The ASVspoof challenge
The ASVspoof challenge provides a way to train, validate and benchmark any spoofing countermeasure, with a wide set of examples from the latest voice conversion, text to speech technologies (logical access), and also including replay attacks (physical access).
The challenge’s evaluation paper shown some really interesting consequences about the state of spoofing countermeasures. From the generation perspective, we are usually concerned about psychoacoustic performance – does the speech sound natural to humans? Thus, it is not surprising that it is possible to exploit weaknesses of these systems at the low frequency regime, which are less important for naturalness. This is emphasised by the use of constant Q-transform and linear frequency cepstral coefficients.
Also, single neural networks (not fused) had a really hard time performing better than the baseline Gaussian mixture models in the ASVspoof challenge.

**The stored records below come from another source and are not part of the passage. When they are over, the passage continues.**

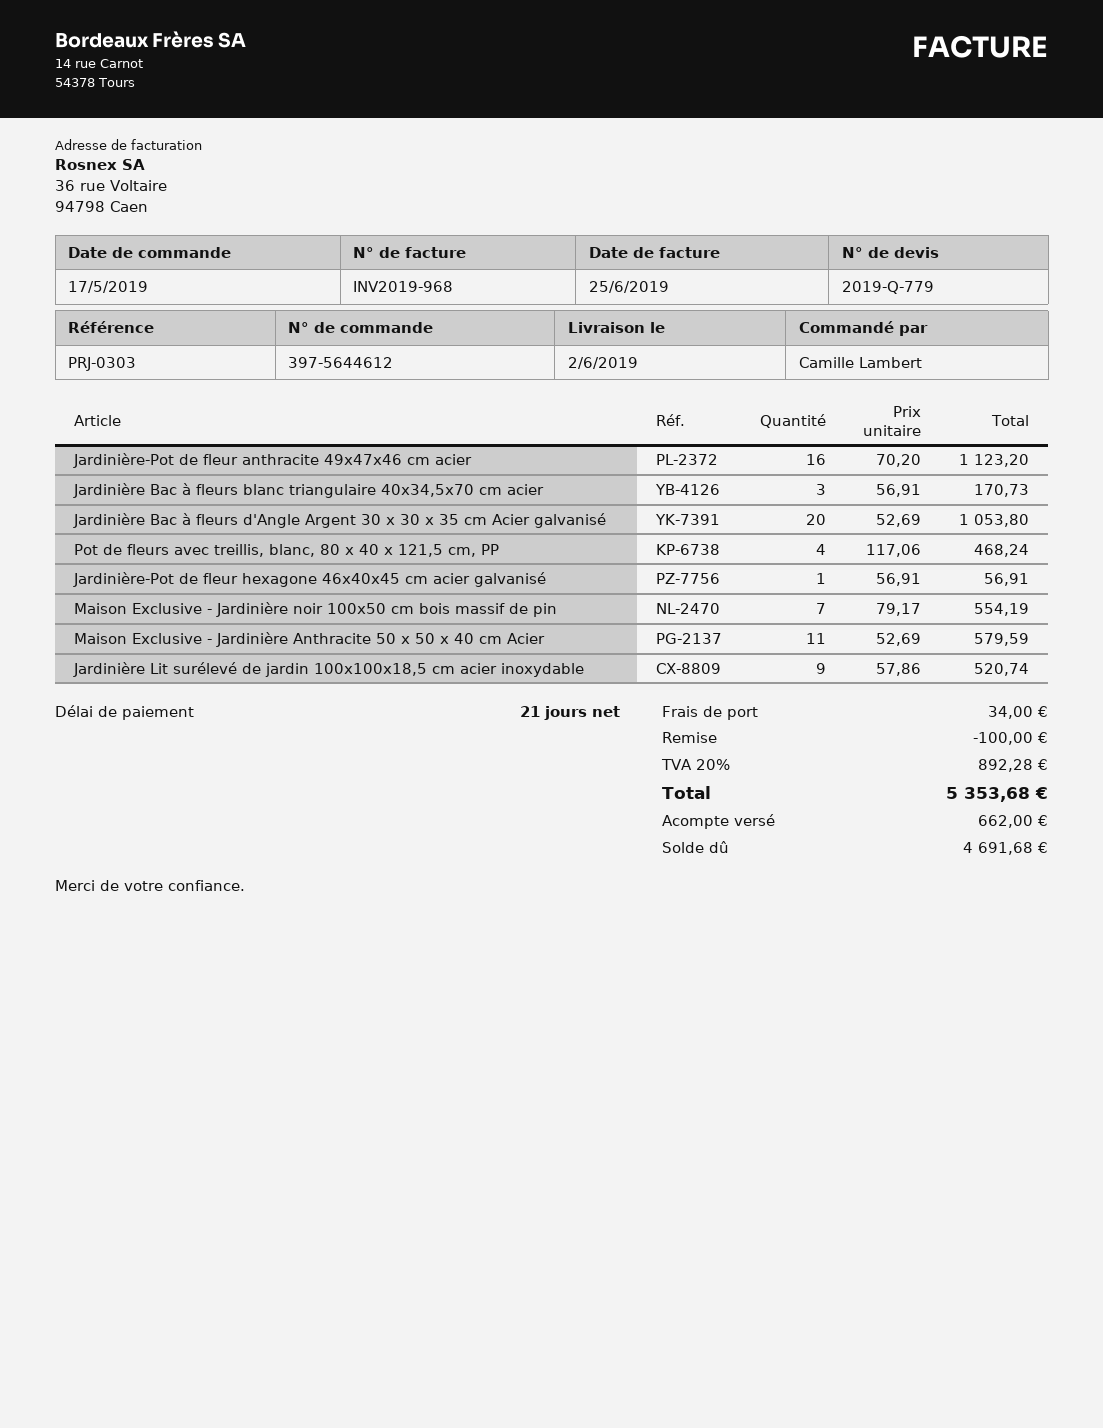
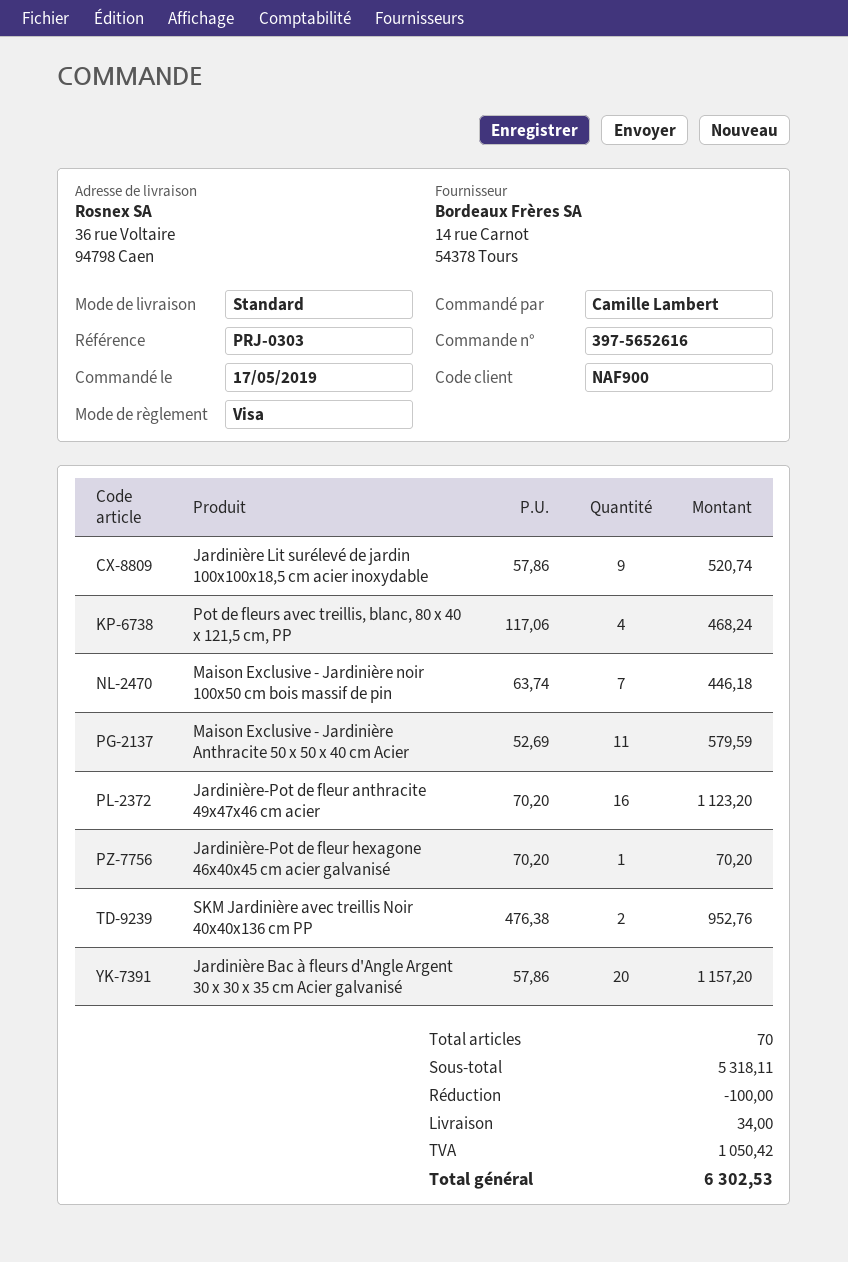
order number: 397-5644612 -> 397-5652616
Jardinière Bac à fleurs blanc triangulaire 40x34,5x70 cm acier: 3 x 56.91 = 170.73 -> none
Jardinière Bac à fleurs d'Angle Argent 30 x 30 x 35 cm Acier galvanisé: 20 x 52.69 = 1053.80 -> 20 x 57.86 = 1157.20
Jardinière-Pot de fleur hexagone 46x40x45 cm acier galvanisé: 1 x 56.91 = 56.91 -> 1 x 70.20 = 70.20
Maison Exclusive - Jardinière noir 100x50 cm bois massif de pin: 7 x 79.17 = 554.19 -> 7 x 63.74 = 446.18
SKM Jardinière avec treillis Noir 40x40x136 cm PP: none -> 2 x 476.38 = 952.76
tax: 892.28 -> 1050.42
total: 5353.68 -> 6302.53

This raises certain doubts about neural networks being the best for all applications and reminds us of the need for explainable and understandable neural networks.
Technical skills I learned
I had set a lot of personal challenges for myself during the internship. I didn’t have very much exposure to PyCharm before, so I used that to have a better idea of what is missing from my emacs routines (a lot of things). I also had some opportunity to work with some voice conversion tools.
Oxford in general
I feel like in every single one of my blogposts I give a dining guide for the city I’ve been to, but I do think there are some places in Oxford, which worth to try. For the Asian perspective, Opium Den is one of the nicest restaurants in Oxford, but make sure to bring your friends if you eat alone usually, because the sharer menus are the real deal there. The Rickety Press is also a very nice restaurant, some Oxford students are actually convinced, that each one of their items in the menu is delicious, without an exception. However, avoid Green Bamboo – I had a very bad eating experience there.
The Oxford Wave Research team having a dinner.
My time at the company
Oxford Wave Research was an intellectual and fast-paced environment place to learn more about speech forensics. I have received a lot of feedback on my coding style from Oscar Forth, it is a really rare opportunity that I can get some code review from other people, but I managed to get some during my stay at the company. I was also able to taste one of the most special Turkish delights during my stay at the company, and most importantly I had very lengthy, and insightful discussions of intermittent fasting, ketogenic diet and calorific theory with Dr Anil Alexander, which I had tremendously enjoyed. I would also like to thank Dr Finnian Kelly, for giving me directions, when I was lost and sharing your expertise in score fusion and voice conversion. And last but not least thank you Nikki, Sam and Zofia for all the meaningful interactions we had, and expressing your enthusiasm and highly-sustained work morale in this wonderful company.